One of the key performance indicators that we would like to create greater visibility into and for a given moment in time, calculate what is the probability that the test will fail. Using this information, we plan to build a model that uses the probability to fail to predict the time to failure. 

In order to provide maxium flexibility for the end-user of this work, instead of creating a number of dataframes to answer each of these specifc questions, we will define a long and narrow data structure (a list of tuples saved as a csv for now) that contains only 5 columns ("timestamp", "tab","grid","test","flake").
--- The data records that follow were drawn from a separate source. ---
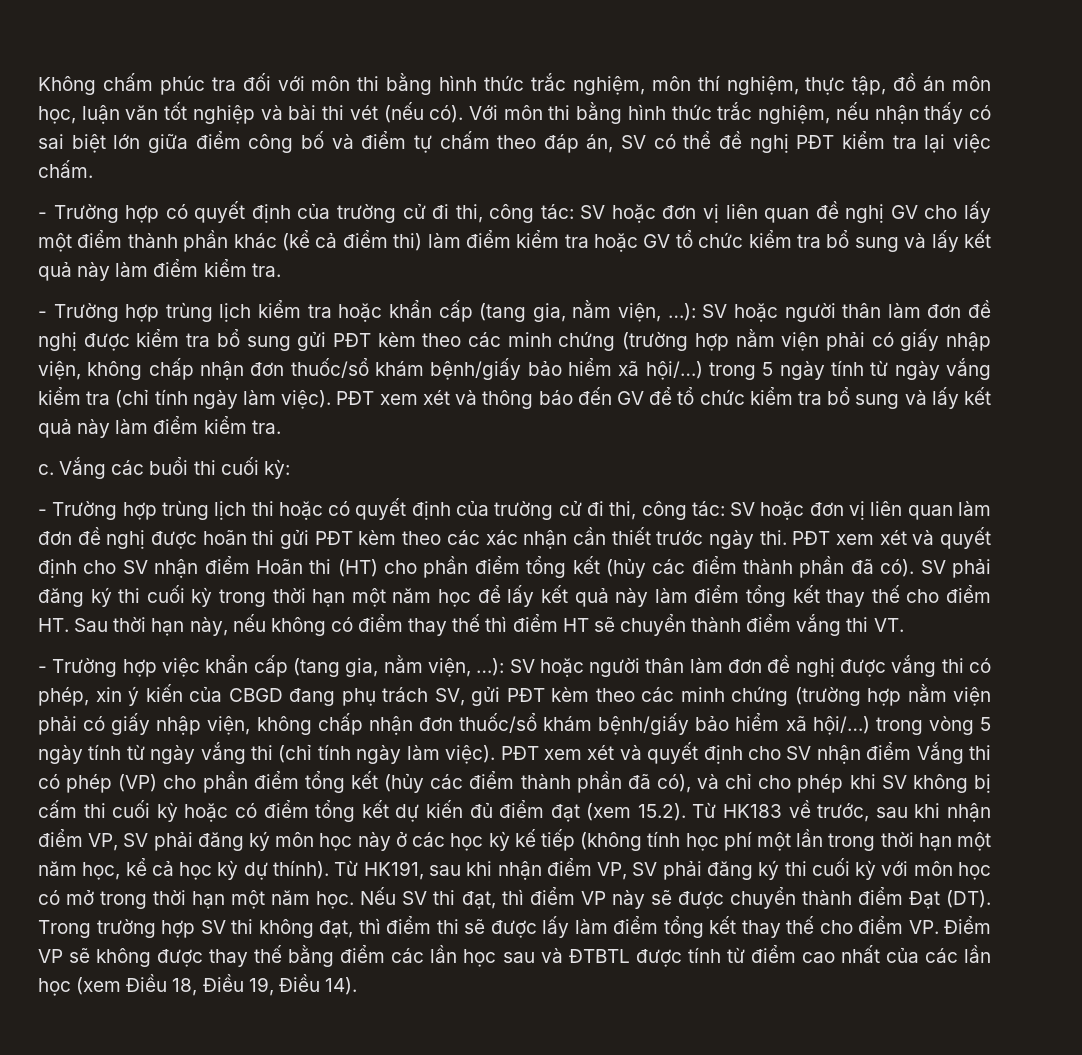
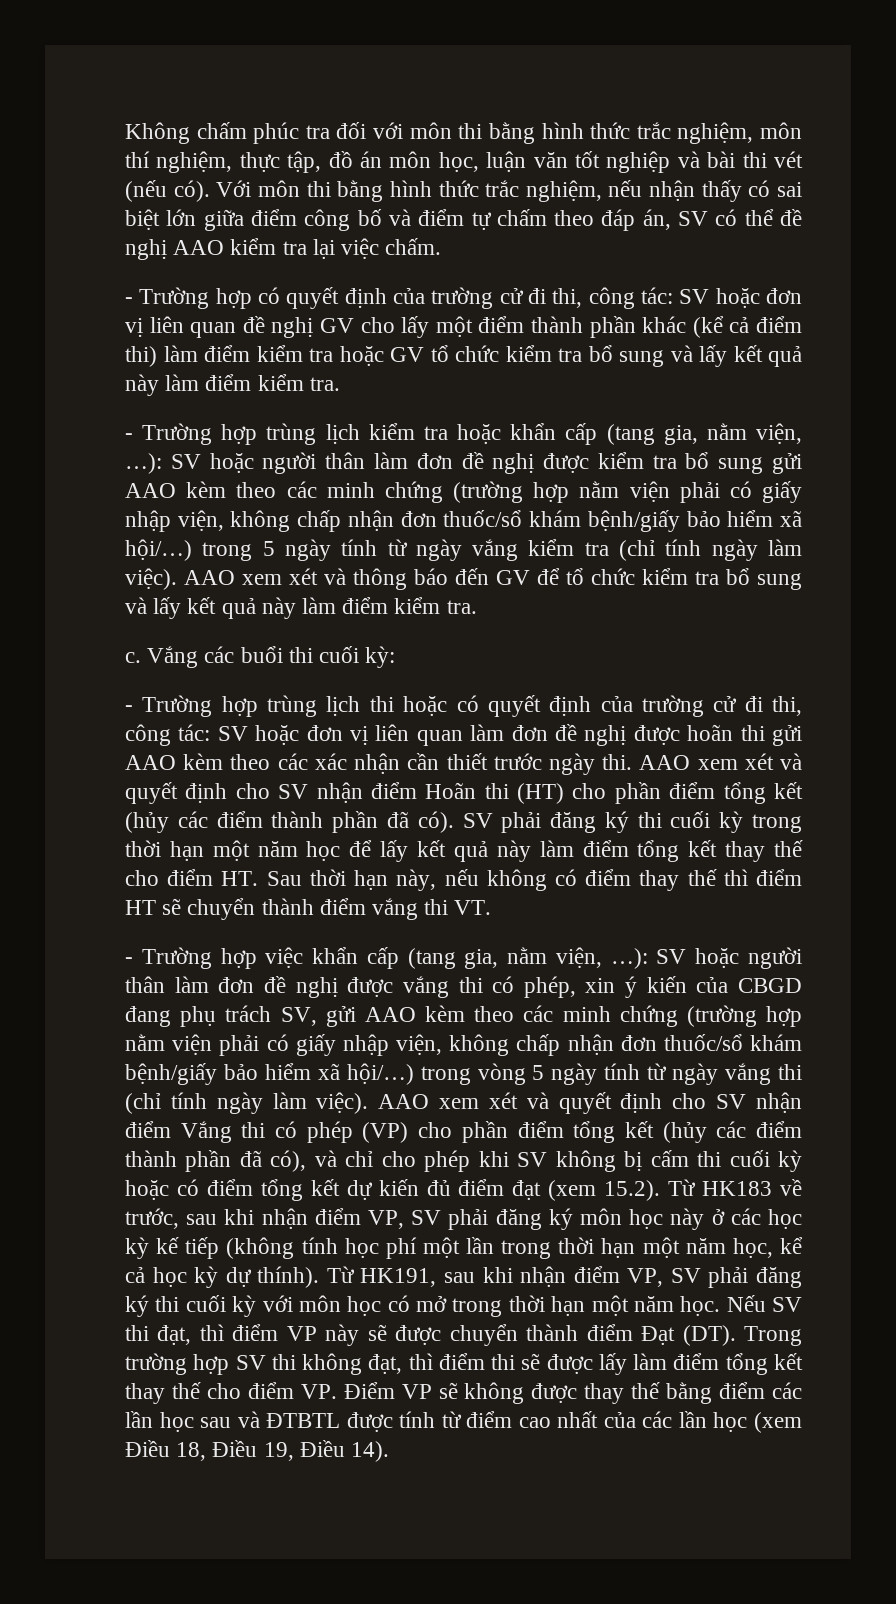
- Với môn thi bằng hình thức trắc nghiệm, nếu nhận thấy có sai biệt lớn giữa điểm công bố và điểm tự chấm theo đáp án, SV có thể đề nghị PĐT kiểm tra lại việc chấm.
+ Với môn thi bằng hình thức trắc nghiệm, nếu nhận thấy có sai biệt lớn giữa điểm công bố và điểm tự chấm theo đáp án, SV có thể đề nghị AAO kiểm tra lại việc chấm.
- SV hoặc người thân làm đơn đề nghị được kiểm tra bổ sung gửi PĐT kèm theo các minh chứng (trường hợp nằm viện phải có giấy nhập viện, không chấp nhận đơn thuốc/sổ khám bệnh/giấy bảo hiểm xã hội/…) trong 5 ngày tính từ ngày vắng kiểm tra (chỉ tính ngày làm việc).
+ SV hoặc người thân làm đơn đề nghị được kiểm tra bổ sung gửi AAO kèm theo các minh chứng (trường hợp nằm viện phải có giấy nhập viện, không chấp nhận đơn thuốc/sổ khám bệnh/giấy bảo hiểm xã hội/…) trong 5 ngày tính từ ngày vắng kiểm tra (chỉ tính ngày làm việc).
- PĐT xem xét và thông báo đến GV để tổ chức kiểm tra bổ sung và lấy kết quả này làm điểm kiểm tra.
+ AAO xem xét và thông báo đến GV để tổ chức kiểm tra bổ sung và lấy kết quả này làm điểm kiểm tra.
- - Trường hợp trùng lịch thi hoặc có quyết định của trường cử đi thi, công tác: SV hoặc đơn vị liên quan làm đơn đề nghị được hoãn thi gửi PĐT kèm theo các xác nhận cần thiết trước ngày thi.
+ - Trường hợp trùng lịch thi hoặc có quyết định của trường cử đi thi, công tác: SV hoặc đơn vị liên quan làm đơn đề nghị được hoãn thi gửi AAO kèm theo các xác nhận cần thiết trước ngày thi.
- PĐT xem xét và quyết định cho SV nhận điểm Hoãn thi (HT) cho phần điểm tổng kết (hủy các điểm thành phần đã có).
+ AAO xem xét và quyết định cho SV nhận điểm Hoãn thi (HT) cho phần điểm tổng kết (hủy các điểm thành phần đã có).
- SV hoặc người thân làm đơn đề nghị được vắng thi có phép, xin ý kiến của CBGD đang phụ trách SV, gửi PĐT kèm theo các minh chứng (trường hợp nằm viện phải có giấy nhập viện, không chấp nhận đơn thuốc/sổ khám bệnh/giấy bảo hiểm xã hội/…) trong vòng 5 ngày tính từ ngày vắng thi (chỉ tính ngày làm việc).
+ SV hoặc người thân làm đơn đề nghị được vắng thi có phép, xin ý kiến của CBGD đang phụ trách SV, gửi AAO kèm theo các minh chứng (trường hợp nằm viện phải có giấy nhập viện, không chấp nhận đơn thuốc/sổ khám bệnh/giấy bảo hiểm xã hội/…) trong vòng 5 ngày tính từ ngày vắng thi (chỉ tính ngày làm việc).
- PĐT xem xét và quyết định cho SV nhận điểm Vắng thi có phép (VP) cho phần điểm tổng kết (hủy các điểm thành phần đã có), và chỉ cho phép khi SV không bị cấm thi cuối kỳ hoặc có điểm tổng kết dự kiến đủ điểm đạt (xem 15.2). Từ HK183 về trước, sau khi nhận điểm VP, SV phải đăng ký môn học này ở các học kỳ kế tiếp (không tính học phí một lần trong thời hạn một năm học, kể cả học kỳ dự thính).
+ AAO xem xét và quyết định cho SV nhận điểm Vắng thi có phép (VP) cho phần điểm tổng kết (hủy các điểm thành phần đã có), và chỉ cho phép khi SV không bị cấm thi cuối kỳ hoặc có điểm tổng kết dự kiến đủ điểm đạt (xem 15.2). Từ HK183 về trước, sau khi nhận điểm VP, SV phải đăng ký môn học này ở các học kỳ kế tiếp (không tính học phí một lần trong thời hạn một năm học, kể cả học kỳ dự thính).

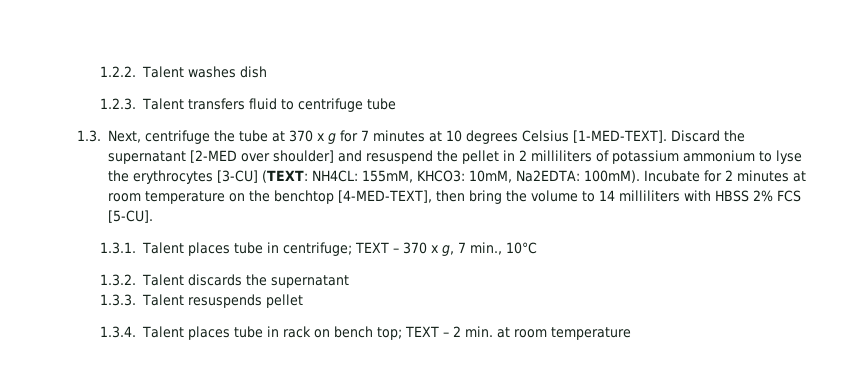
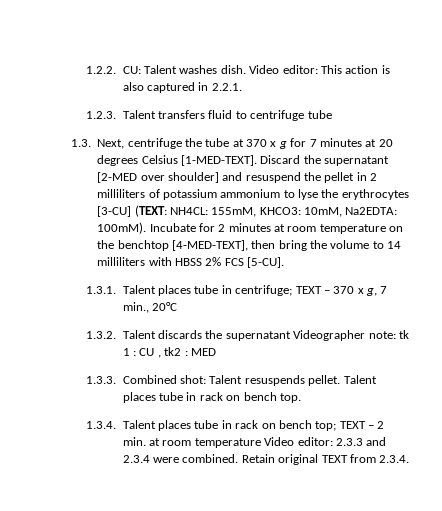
- 1.2.2. Talent washes dish
+ 1.2.2. CU: Talent washes dish. Video editor: This action is also captured in 2.2.1.
- 1.3. Next, centrifuge the tube at 370 x g for 7 minutes at 10 degrees Celsius [1-MED-TEXT].
+ 1.3. Next, centrifuge the tube at 370 x g for 7 minutes at 20 degrees Celsius [1-MED-TEXT].
- 1.3.1. Talent places tube in centrifuge; TEXT – 370 x g, 7 min., 10°C
+ 1.3.1. Talent places tube in centrifuge; TEXT – 370 x g, 7 min., 20°C
- 1.3.2. Talent discards the supernatant
- 1.3.3. Talent resuspends pellet
+ 1.3.2. Talent discards the supernatant Videographer note: tk 1 : CU , tk2 : MED
+ 1.3.3. Combined shot: Talent resuspends pellet. Talent places tube in rack on bench top.
- 1.3.4. Talent places tube in rack on bench top; TEXT – 2 min. at room temperature
+ 1.3.4. Talent places tube in rack on bench top; TEXT – 2 min. at room temperature Video editor: 2.3.3 and 2.3.4 were combined. Retain original TEXT from 2.3.4.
This allows superset (or pandas) to perform the last filter and/or aggreagtion of interest to an end user. Which is to say, there may appear to be a lot of repetion within the final dataset, but each row should be unique, and it should provide the simpelest useability for an end-user. 

Linked issue(s) : [Issue](https://github.com/aicoe-aiops/ocp-ci-analysis/issues/282)

In [1]:
from enum import Enum
import json
import gzip
import os
import pandas as pd
import matplotlib.pyplot as plt
import seaborn as sns
import datetime
from sklearn.svm import SVC
from sklearn.calibration import CalibratedClassifierCV
from sklearn.model_selection import train_test_split
import numpy as np

from ipynb.fs.defs.metric_template import testgrid_labelwise_encoding
from ipynb.fs.defs.metric_template import CephCommunication
from ipynb.fs.defs.metric_template import save_to_disk, read_from_disk
from dotenv import load_dotenv, find_dotenv

load_dotenv(find_dotenv())

True

In [3]:
## Specify variables
METRIC_NAME = "probability_to_fail"
# Specify the path for input grid data,
INPUT_DATA_PATH = "../../../../data/raw/testgrid_183.json.gz"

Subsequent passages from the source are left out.